Sunday, January 22, 2012

Key Decisions that determine whether Social Network Enterprise Investments will deliver Value!

Too much has been written and talked around about the potential benefits of turning organization into socially networked enterprise- wherein employees and customers exchange ideas, views and information about common areas of interest- almost dynamically, collectively and in an open format supported by appropriate set of technologies. At the same-time, not all organizations have actually gained through these transformation initiatives despite investments in technology and leadership support. Here are few decisions that have to be made right, to evolve organization into socially networked enterprise- that delivers Value:


1- What are the top two most compelling features of social network enterprise that will provide immense value to business and employees- be it expertise location, customer problem solving, new product idea generation, operational best practices identification and assimilation. Agreed all of these usages will have some value to business, but prioritizing those areas where enhanced collaboration will deliver maximum business benefit makes designing, targeting, incubating and tracking adoption more effective. Besides organizational pay-off, there must be equally compelling response to “what’s in it for me?” for employees to participate.

2- Is primary purpose of social networking initiative to facilitate or to substitute the normal delivery route to goal accomplishment? It could be both or either depending upon nature of goal and delivery requirements. Expertise location or Idea generation aspects provide facilitative support, while crowd sourcing, task contracting- such as documentation, reviewing, analysis can actually enable work to be delivered through communities instead of dedicated teams. Linking communities’ outcome to mainstream work processes and formal decision making avoid potential conflicts and encourage participation.

3- Who is the right leader for the initiative?: Asking enterprise or business unit head to lead this initiative may not the right choice, as his/her presence may stifle openness or promote projectionist behaviors, besides potential time and attention challenges on his/her behalf. Choose someone that is foremost passionate about enterprise objectives and is recognized as credible boundary spanner among colleagues and not necessarily social media tools and technology expert. Those who are very active at individual level on blogging, surfing, or community activities for self pay-offs, may not be necessarily be effective in driving social business for the enterprise. Besides leader, make sure there are other suitable stakeholders engaged as part of governance and nurturing committee.

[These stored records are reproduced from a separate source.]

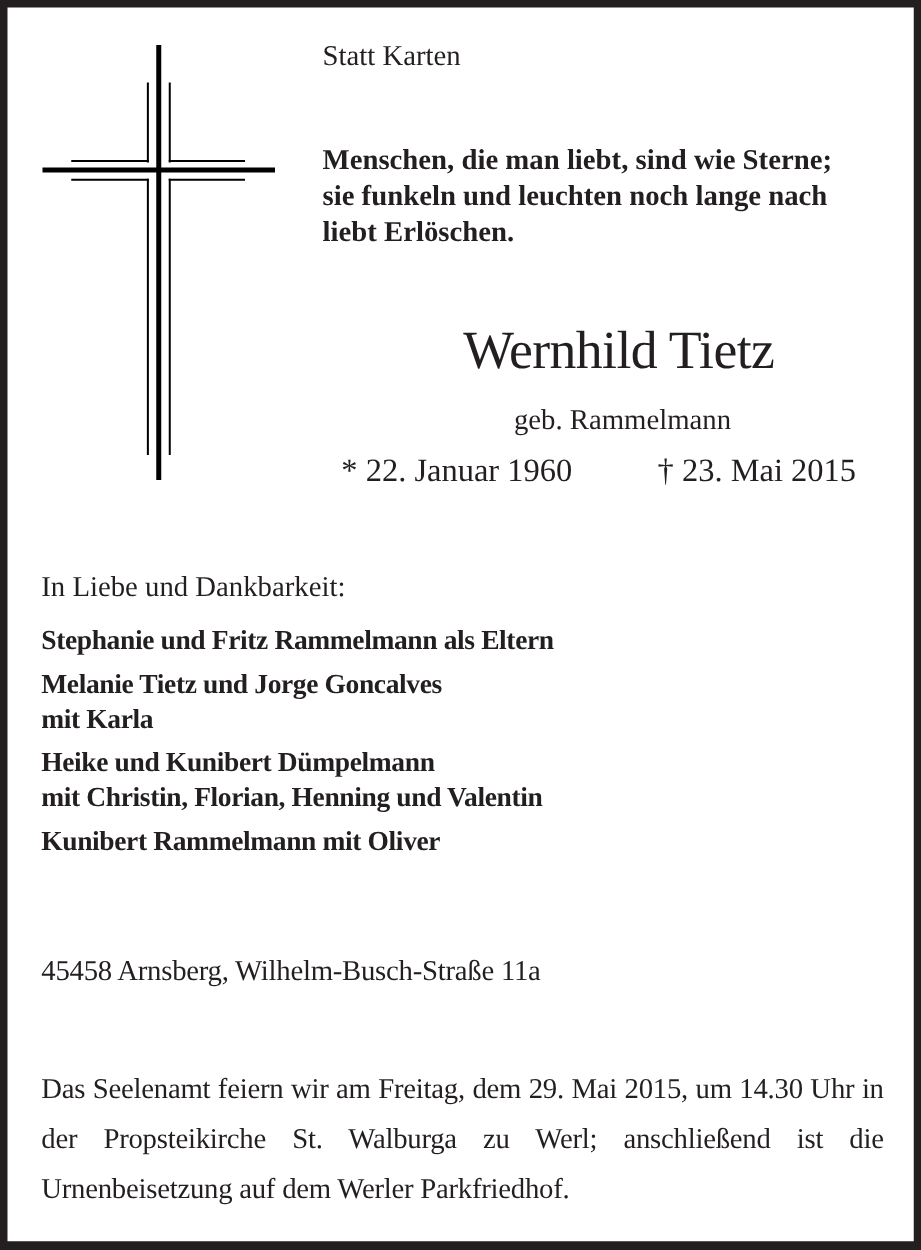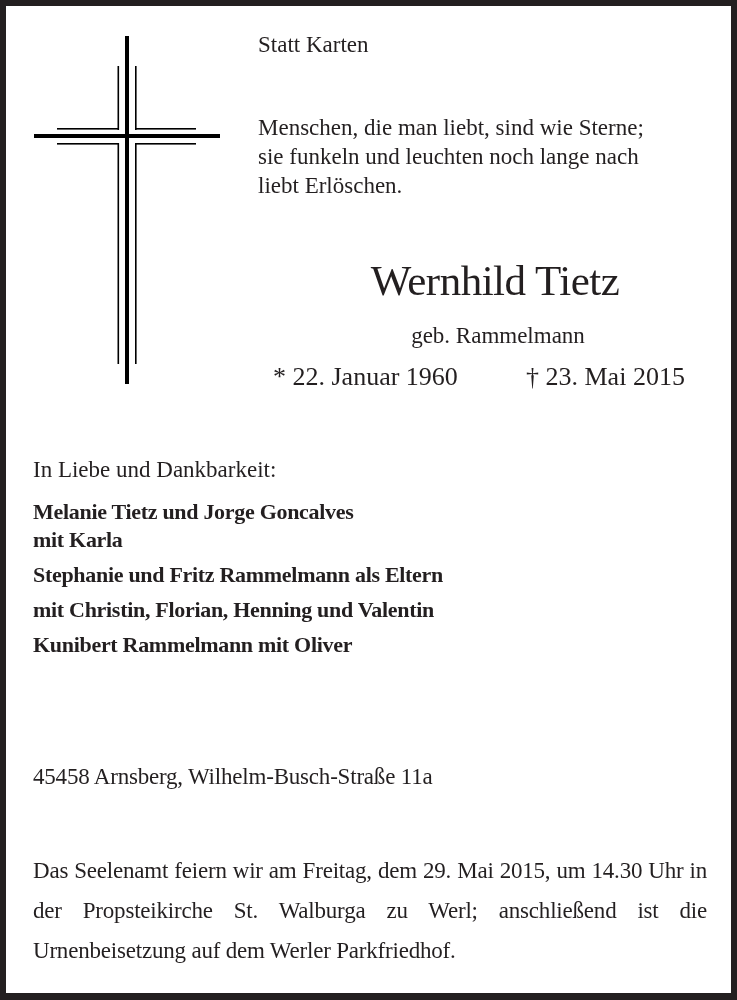"Menschen, die man liebt, sind" .quote { font-weight: none -> bold }
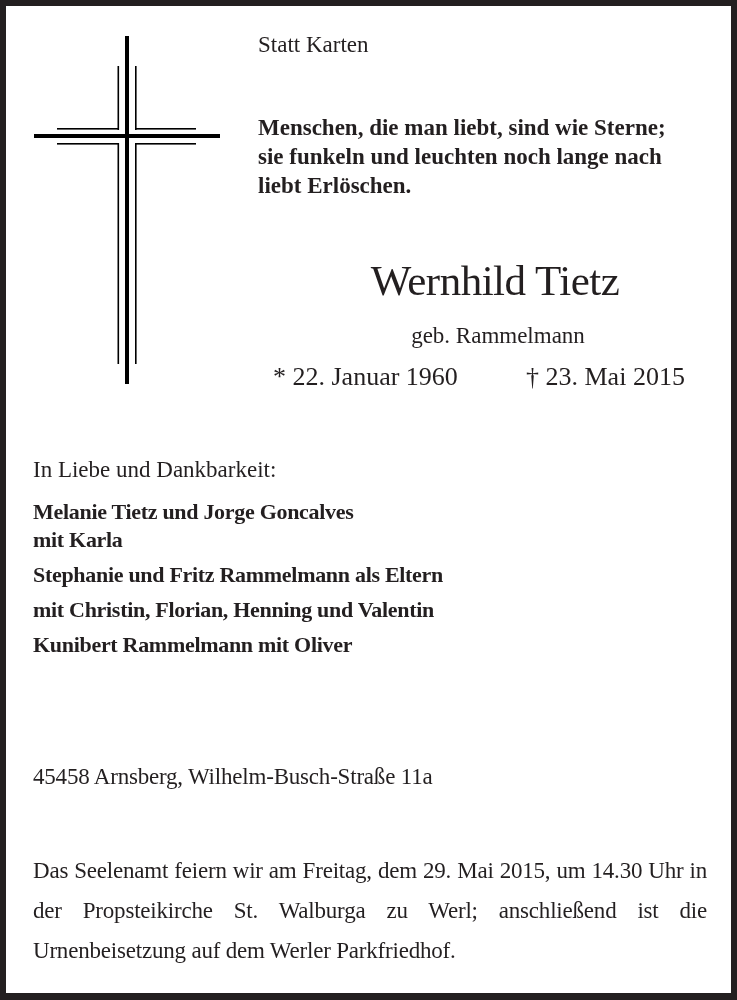"Melanie Tietz und Jorge Goncalves" div.group { order: before "Stephanie und Fritz Rammelmann als" -> after "Stephanie und Fritz Rammelmann als" }
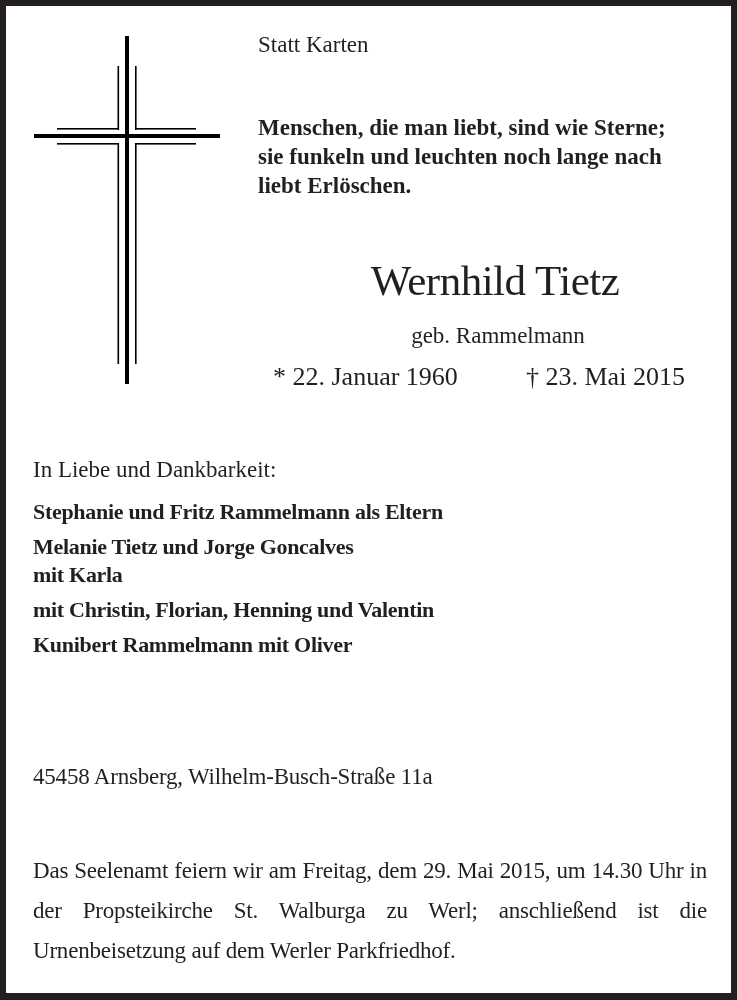"Heike und Kunibert Dümpelmann" div { html: none -> <div>Heike und Kunibert Dümpelmann</div> }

4- What is the right unit level to start with? Most value unlocking/creation comes from cross silo dialogue and marrying of conflicting perspectives tied to common objective. Hence, the initial coverage should span multiple boundaries to ensure significant diversity and inclusion of employee sets those do not otherwise mingle so often. Also it pays to limit number of communities, otherwise too many gated communities may sprout up reflecting existing organizational silos, defeating the very purpose of enhanced enterprise-vide collaboration. Further multi-community memberships may spread employees’ contribution too thin to create meaningful impact.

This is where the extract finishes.